Merge tag 'for-linus-v4.13-2' of git://git.kernel.org/pub/scm/linux/kernel/git/jlayton/linux

Pull Writeback error handling updates from Jeff Layton:
 "This pile represents the bulk of the writeback error handling fixes
  that I have for this cycle. Some of the earlier patches in this pile
  may look trivial but they are prerequisites for later patches in the
  series.

  The aim of this set is to improve how we track and report writeback
  errors to userland. Most applications that care about data integrity
  will periodically call fsync/fdatasync/msync to ensure that their
  writes have made it to the backing store.

  For a very long time, we have tracked writeback errors using two flags
  in the address_space: AS_EIO and AS_ENOSPC. Those flags are set when a
  writeback error occurs (via mapping_set_error) and are cleared as a
  side-effect of filemap_check_errors (as you noted yesterday). This
  model really sucks for userland.

  Only the first task to call fsync (or msync or fdatasync) will see the
  error. Any subsequent task calling fsync on a file will get back 0
  (unless another writeback error occurs in the interim). If I have
  several tasks writing to a file and calling fsync to ensure that their
  writes got stored, then I need to have them coordinate with one
  another. That's difficult enough, but in a world of containerized
  setups that coordination may even not be possible.

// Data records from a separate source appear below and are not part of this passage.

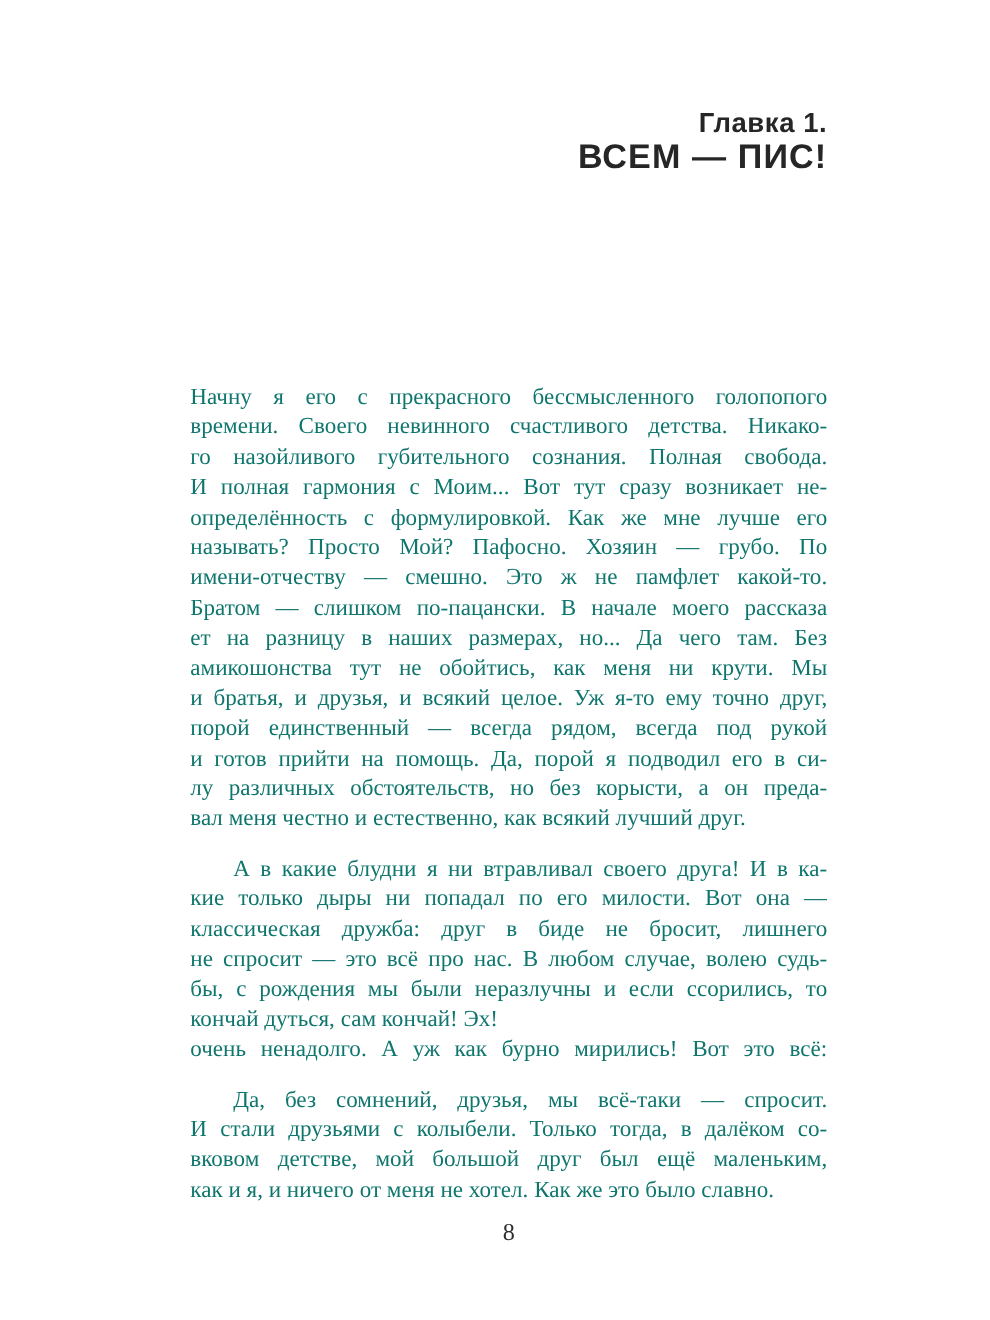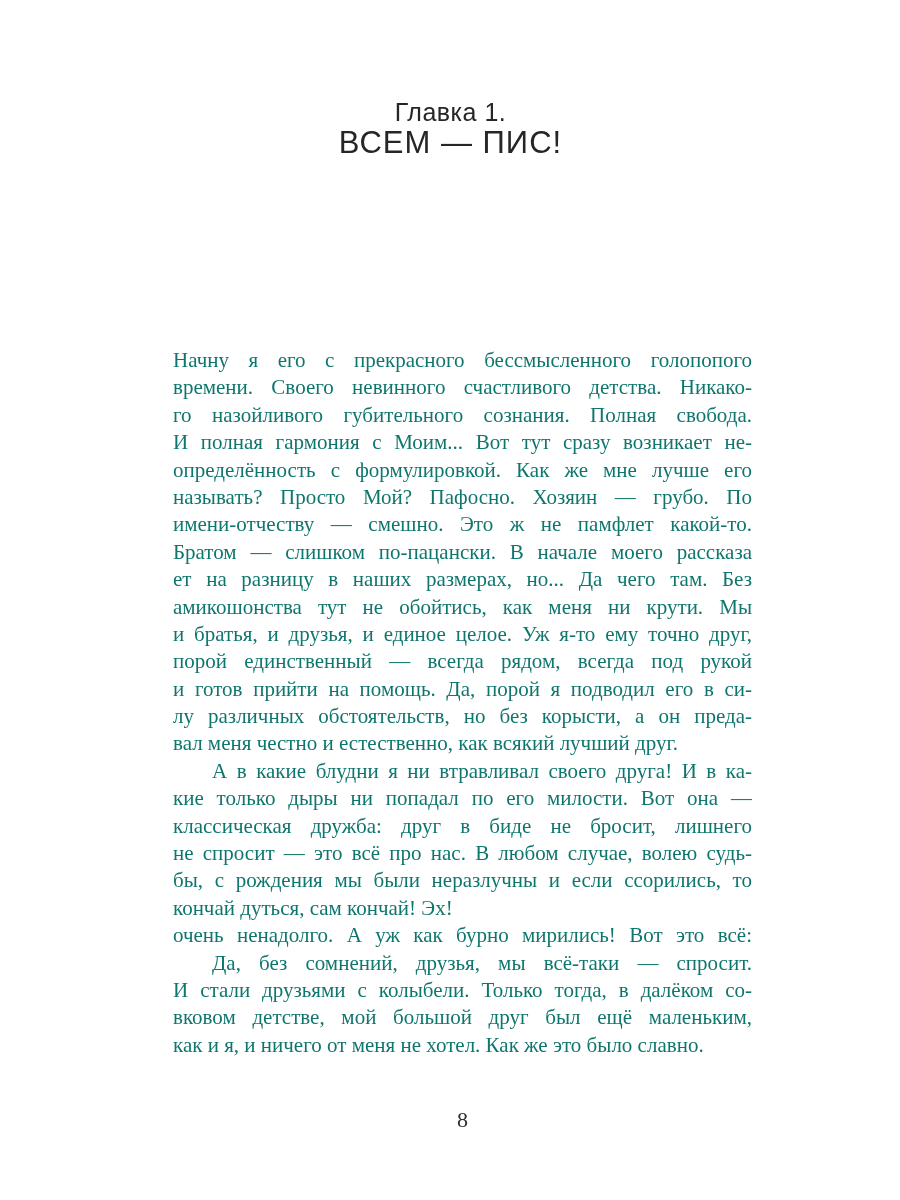"Главка 1." .chapter-heading { font-weight: normal -> bold; left: 161px -> 173px; text-align: center -> right }
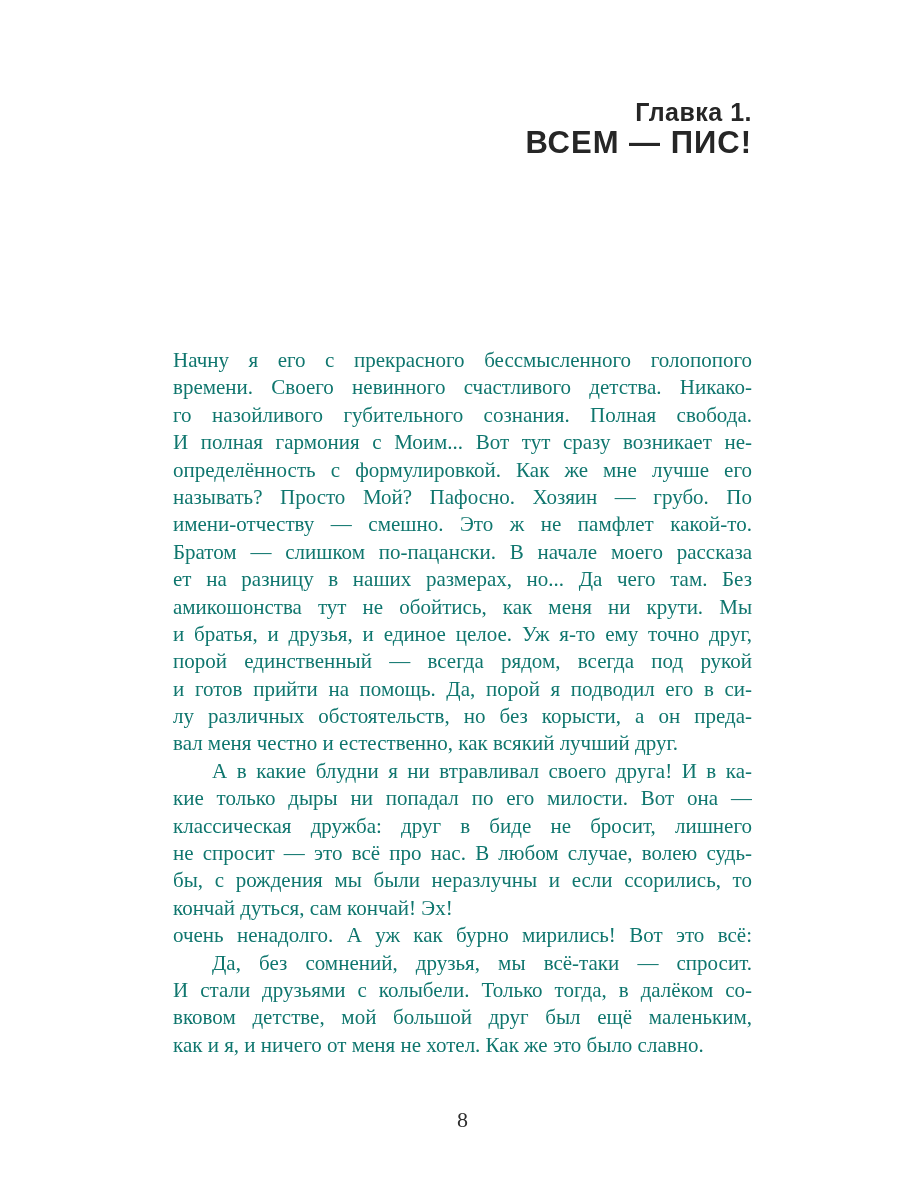"и братья, и друзья, и" div.line { text: единое -> всякий }
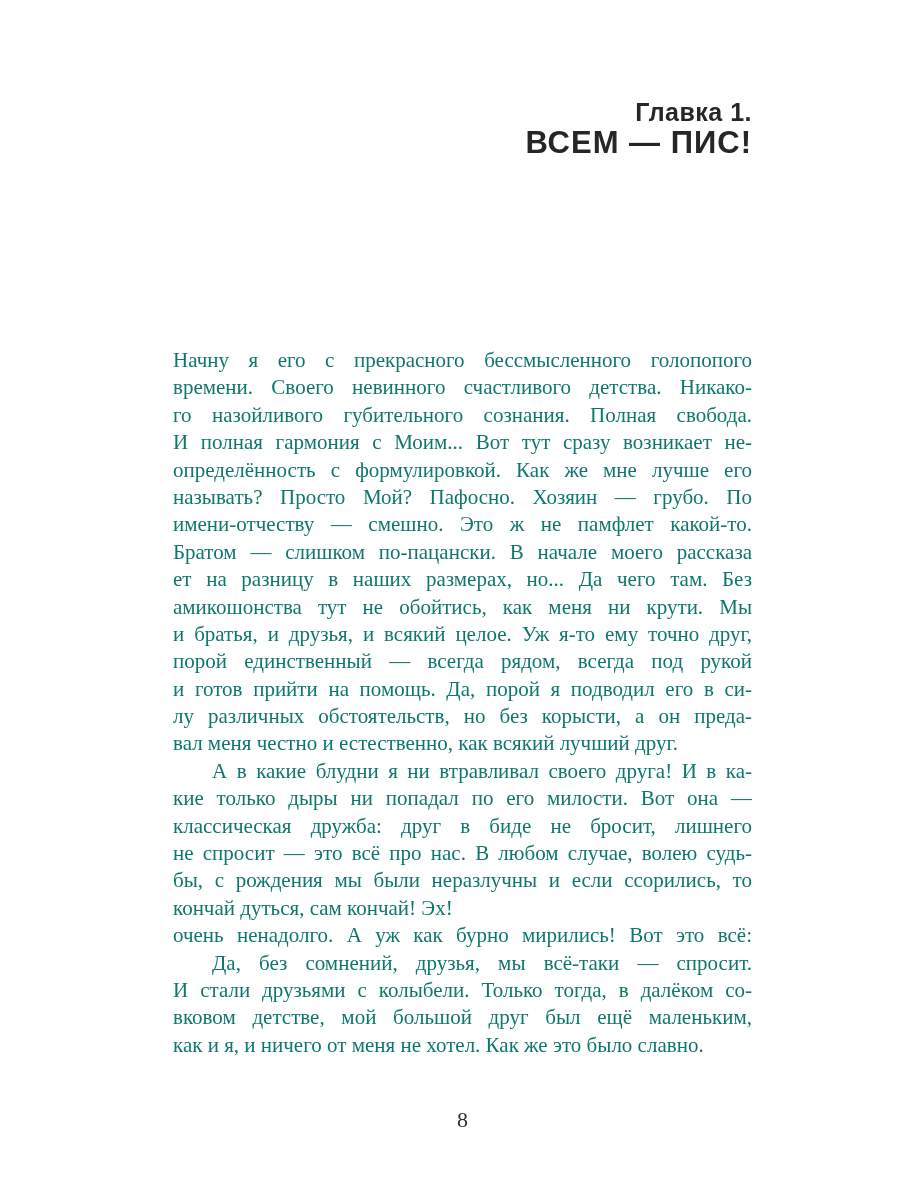"А в какие блудни я" .body-text .line.indent { margin-top: none -> 18px }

  But wait...it gets worse!

  The calls to filemap_check_errors can be buried pretty far down in the
  call stack, and there are internal callers of filemap_write_and_wait
  and the like that also end up clearing those errors. Many of those
  callers ignore the error return from that function or return it to
  userland at nonsensical times (e.g. truncate() or stat()). If I get
  back -EIO on a truncate, there is no reason to think that it was
  because some previous writeback failed, and a subsequent fsync() will
  (incorrectly) return 0.

  This pile aims to do three things:

   1) ensure that when a writeback error occurs that that error will be
      reported to userland on a subsequent fsync/fdatasync/msync call,
      regardless of what internal callers are doing

   2) report writeback errors on all file descriptions that were open at
      the time that the error occurred. This is a user-visible change,
      but I think most applications are written to assume this behavior
      anyway. Those that aren't are unlikely to be hurt by it.

   3) document what filesystems should do when there is a writeback
      error. Today, there is very little consistency between them, and a
      lot of cargo-cult copying. We need to make it very clear what
      filesystems should do in this situation.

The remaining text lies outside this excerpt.